Itemized modification records:
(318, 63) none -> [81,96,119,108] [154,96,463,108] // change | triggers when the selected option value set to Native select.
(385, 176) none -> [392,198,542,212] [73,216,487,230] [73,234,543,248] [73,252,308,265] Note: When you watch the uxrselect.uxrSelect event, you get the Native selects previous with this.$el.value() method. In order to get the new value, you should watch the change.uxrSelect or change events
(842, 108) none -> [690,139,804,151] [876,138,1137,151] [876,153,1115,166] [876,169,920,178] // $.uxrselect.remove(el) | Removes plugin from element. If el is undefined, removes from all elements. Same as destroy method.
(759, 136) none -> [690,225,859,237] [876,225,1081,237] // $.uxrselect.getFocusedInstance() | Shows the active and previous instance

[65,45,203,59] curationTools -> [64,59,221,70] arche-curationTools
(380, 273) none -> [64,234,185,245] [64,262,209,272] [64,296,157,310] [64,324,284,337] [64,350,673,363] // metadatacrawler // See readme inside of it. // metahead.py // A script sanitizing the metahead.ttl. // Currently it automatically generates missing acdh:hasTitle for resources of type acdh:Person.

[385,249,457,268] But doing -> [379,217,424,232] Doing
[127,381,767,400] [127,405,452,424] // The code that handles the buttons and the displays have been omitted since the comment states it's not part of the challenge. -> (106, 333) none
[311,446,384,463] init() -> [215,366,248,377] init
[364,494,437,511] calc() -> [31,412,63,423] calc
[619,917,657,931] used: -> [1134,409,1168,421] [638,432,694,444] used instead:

__Exercise instructions__: Reproduce the data in its entirety. Keep every character unchanged.

__Answer to this task__:
(318, 63) none -> [81,96,119,108] [154,96,463,108] // change | triggers when the selected option value set to Native select.
(385, 176) none -> [392,198,542,212] [73,216,487,230] [73,234,543,248] [73,252,308,265] Note: When you watch the uxrselect.uxrSelect event, you get the Native selects previous with this.$el.value() method. In order to get the new value, you should watch the change.uxrSelect or change events
(842, 108) none -> [690,139,804,151] [876,138,1137,151] [876,153,1115,166] [876,169,920,178] // $.uxrselect.remove(el) | Removes plugin from element. If el is undefined, removes from all elements. Same as destroy method.
(759, 136) none -> [690,225,859,237] [876,225,1081,237] // $.uxrselect.getFocusedInstance() | Shows the active and previous instance

[65,45,203,59] curationTools -> [64,59,221,70] arche-curationTools
(380, 273) none -> [64,234,185,245] [64,262,209,272] [64,296,157,310] [64,324,284,337] [64,350,673,363] // metadatacrawler // See readme inside of it. // metahead.py // A script sanitizing the metahead.ttl. // Currently it automatically generates missing acdh:hasTitle for resources of type acdh:Person.

[385,249,457,268] But doing -> [379,217,424,232] Doing
[127,381,767,400] [127,405,452,424] // The code that handles the buttons and the displays have been omitted since the comment states it's not part of the challenge. -> (106, 333) none
[311,446,384,463] init() -> [215,366,248,377] init
[364,494,437,511] calc() -> [31,412,63,423] calc
[619,917,657,931] used: -> [1134,409,1168,421] [638,432,694,444] used instead:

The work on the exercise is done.